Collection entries
⟨

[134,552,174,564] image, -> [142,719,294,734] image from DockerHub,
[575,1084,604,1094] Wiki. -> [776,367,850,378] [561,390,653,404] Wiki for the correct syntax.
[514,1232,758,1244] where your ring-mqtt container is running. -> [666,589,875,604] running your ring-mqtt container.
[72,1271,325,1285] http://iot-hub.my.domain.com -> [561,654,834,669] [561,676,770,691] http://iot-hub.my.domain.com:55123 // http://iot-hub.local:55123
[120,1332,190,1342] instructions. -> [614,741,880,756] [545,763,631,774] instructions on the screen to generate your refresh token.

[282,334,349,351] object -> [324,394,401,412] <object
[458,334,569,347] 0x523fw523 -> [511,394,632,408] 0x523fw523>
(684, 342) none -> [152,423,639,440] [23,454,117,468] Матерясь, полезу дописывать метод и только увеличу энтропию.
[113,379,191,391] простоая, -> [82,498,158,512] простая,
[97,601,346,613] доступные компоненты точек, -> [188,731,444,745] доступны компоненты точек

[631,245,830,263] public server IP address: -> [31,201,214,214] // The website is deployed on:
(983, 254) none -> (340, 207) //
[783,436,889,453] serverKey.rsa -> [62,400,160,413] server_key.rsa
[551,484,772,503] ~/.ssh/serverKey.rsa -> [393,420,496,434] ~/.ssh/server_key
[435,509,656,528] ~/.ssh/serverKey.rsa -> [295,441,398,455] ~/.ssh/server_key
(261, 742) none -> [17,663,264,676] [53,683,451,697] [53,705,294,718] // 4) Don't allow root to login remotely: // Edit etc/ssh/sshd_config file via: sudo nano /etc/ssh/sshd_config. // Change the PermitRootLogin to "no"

⟩

Go over the records above line by line and count those holding the word "serverKey". Reply only with the number.

ANSWER BOX: 3